Donahue told her they would offer the scholarship, covering tuition, books and test fees for the 15-week course. Sabo would be the first recipient of the Josephine Faenza CESI Scholarship, named for a longtime CESI staff member who died in July of breast cancer.
“And on that call … there were the Life Star people there too that offered to take him under their wing, and mentor him,” Poirier said. “Maybe even get him on a ride on the helicopter, show him the different helicopters and mechanics of the helicopters. And he was like, Oh my gosh. It’s just very sweet and innocent.”
Sabo was thrilled. “There’s not many turbine helicopters like that. I think that’s an EC-130 or 135 that they fly here. And there’s not many of those around here.”

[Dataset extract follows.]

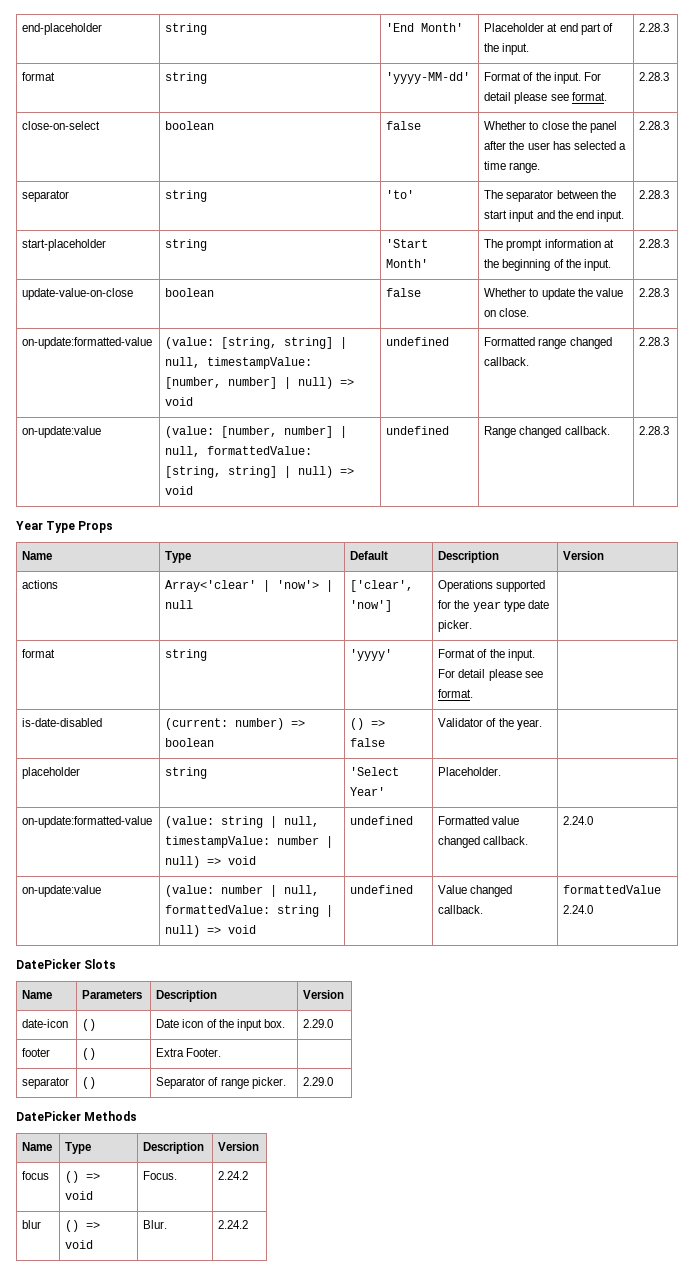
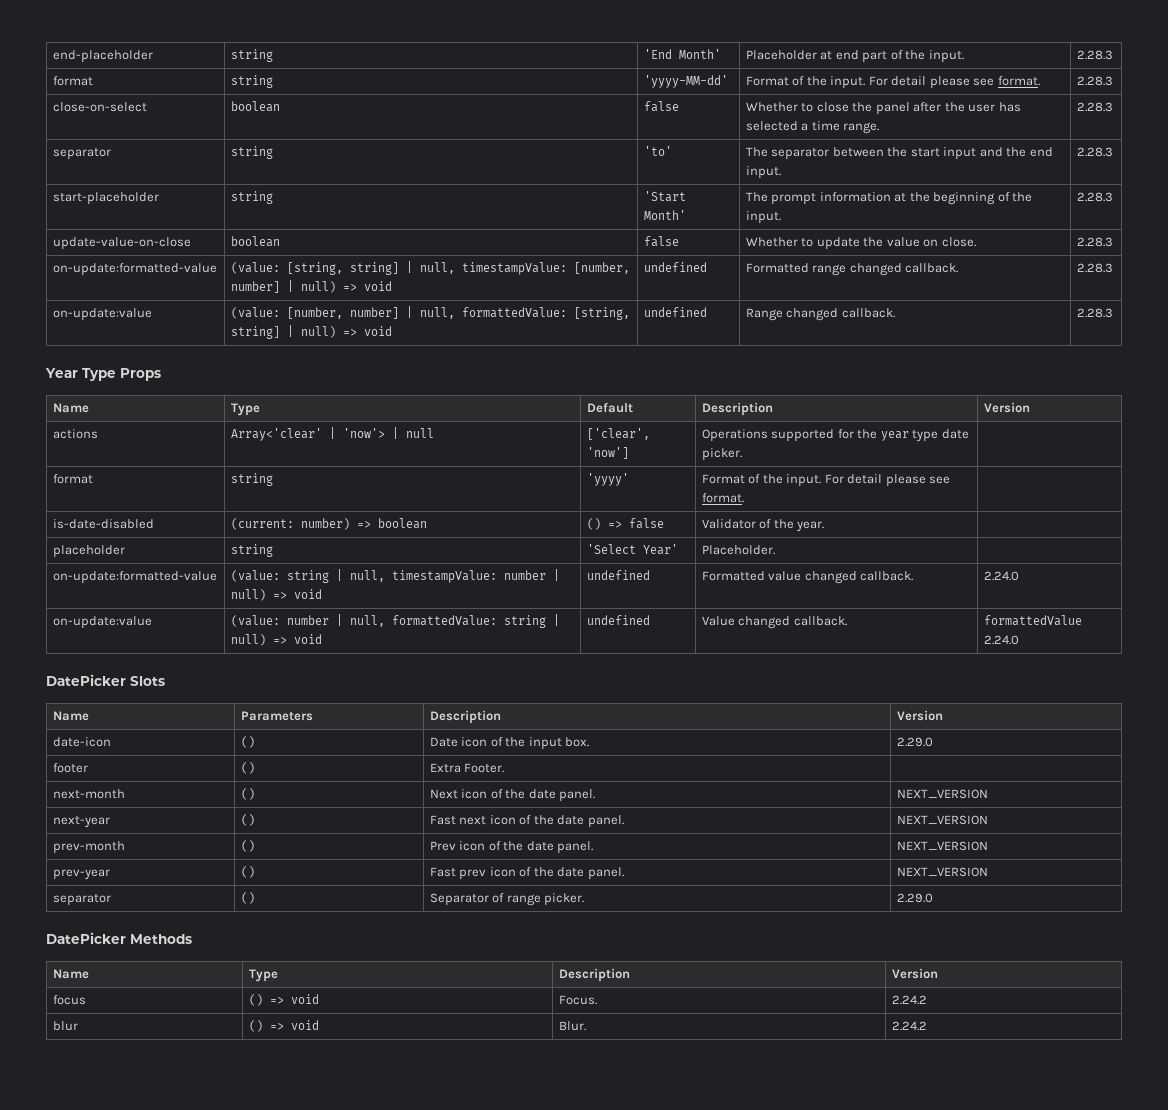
(222, 1052) none -> [52,789,125,799] [240,788,255,800] [429,789,596,802] [896,789,988,799] [52,816,110,828] [240,814,255,826] [429,815,624,828] [896,815,988,825] [52,841,125,854] [240,840,255,852] [429,841,594,854] [896,841,988,851] [52,869,110,880] [240,866,255,878] [429,867,624,880] [896,867,988,877] // next-month | () | Next icon of the date panel. | NEXT_VERSION // next-year | () | Fast next icon of the date panel. | NEXT_VERSION // prev-month | () | Prev icon of the date panel. | NEXT_VERSION // prev-year | () | Fast prev icon of the date panel. | NEXT_VERSION

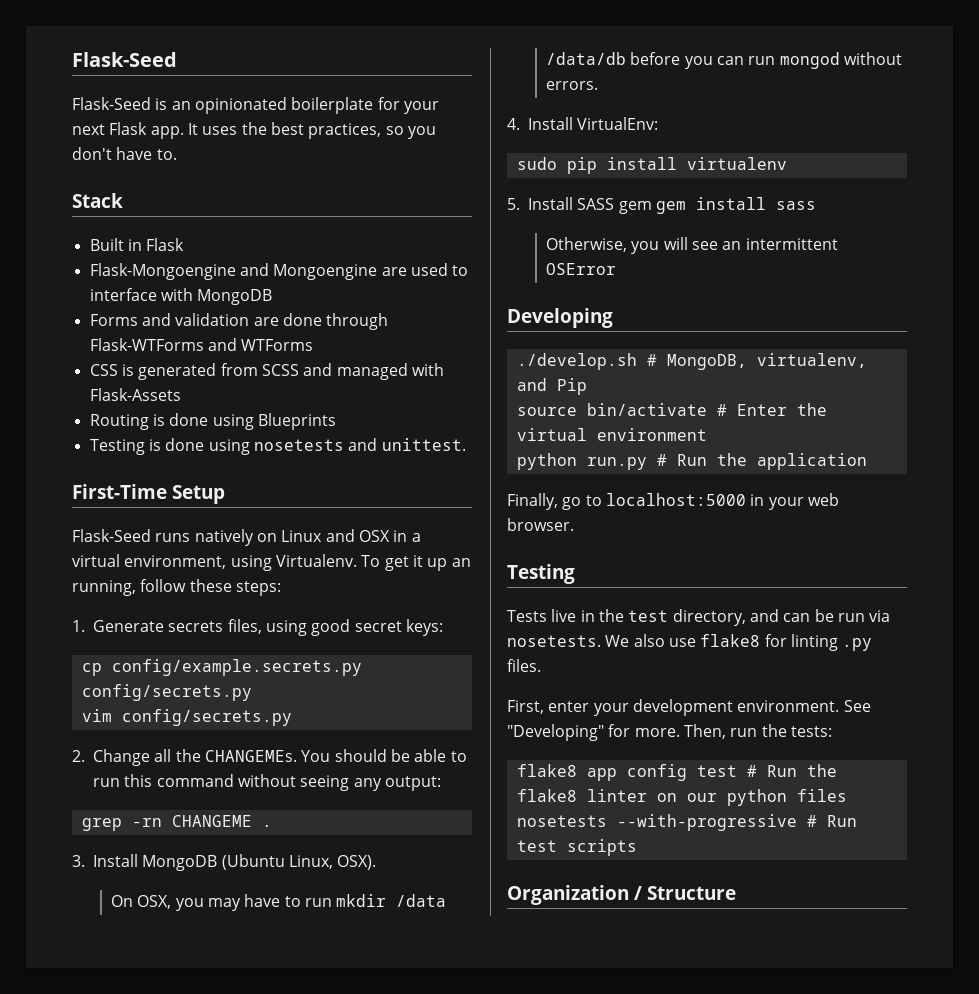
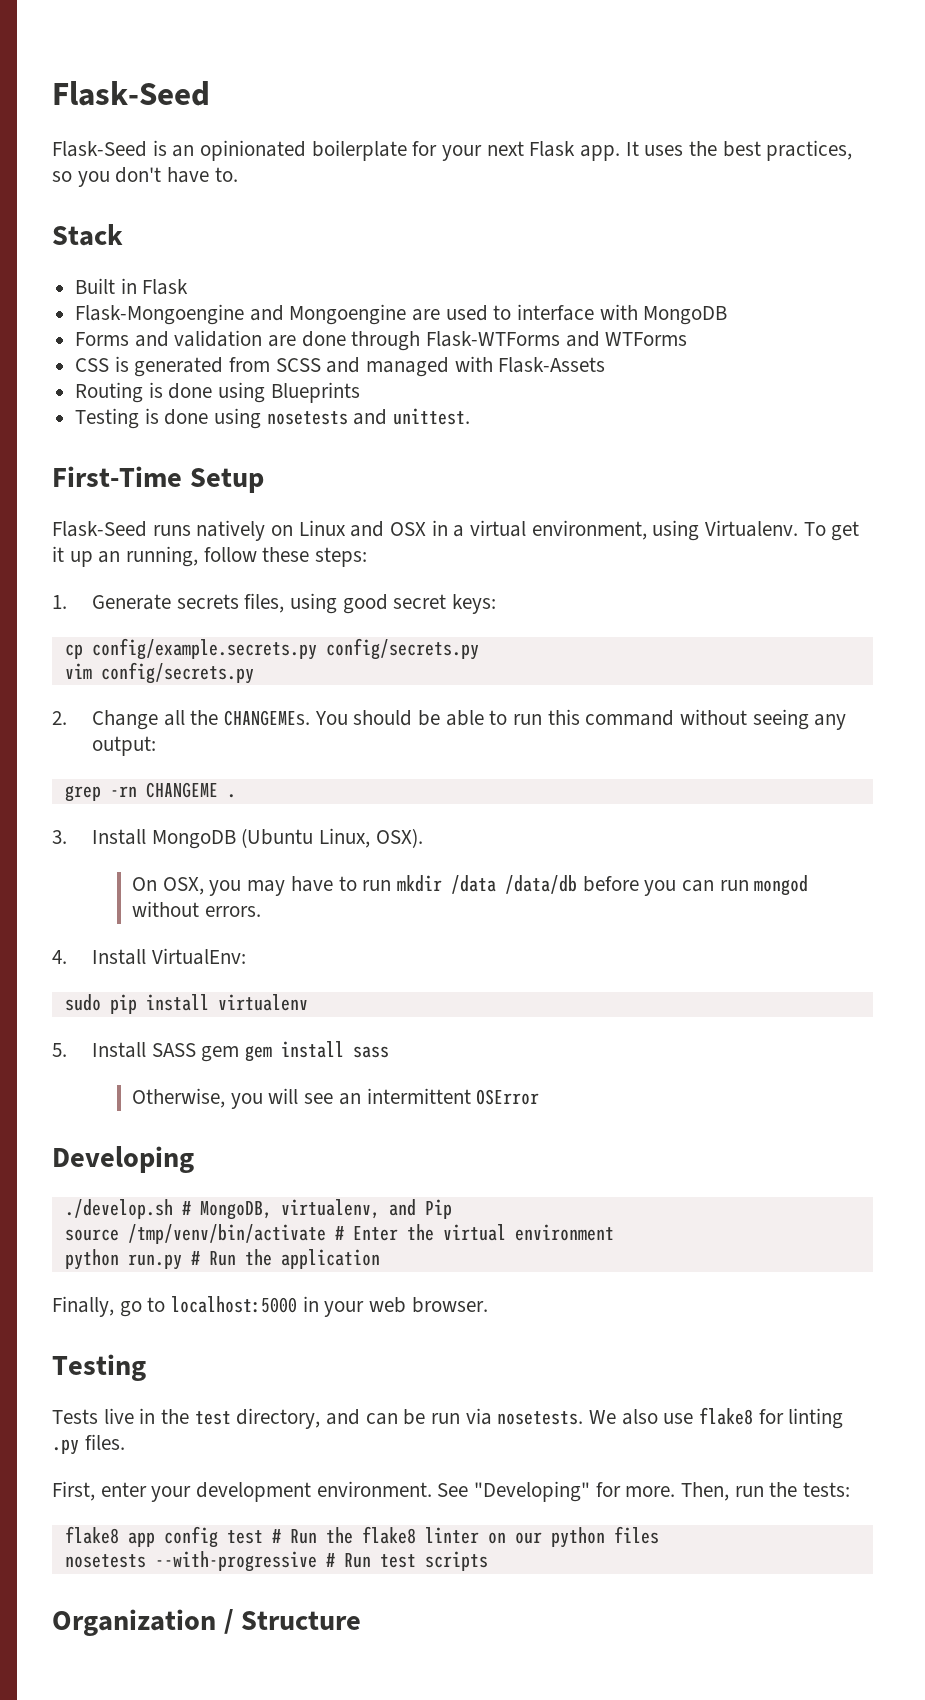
[586,403,707,416] bin/activate -> [127,1224,326,1244] /tmp/venv/bin/activate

Jean Poirier also set up a GoFundMe account for Sabo that has raised almost $5,800 so far. And she arranged for a proclamation for Sabo from Gov. Ned Lamont.
Donahue said, “I was very moved when I got the email from Jean to the point where I wasn’t sure if it was real. I was a little skeptical because the story was just remarkable.”
He said he was “definitely taken aback by his act of kindness and being so heroic that I wanted to get the right people on the call with Jean and Alex and be able to talk about our program.” The scholarship is worth about $2,200.
Once they discussed the intensity of the program and what would be expected, “It was a no-brainer for us to do this,” Donahue said.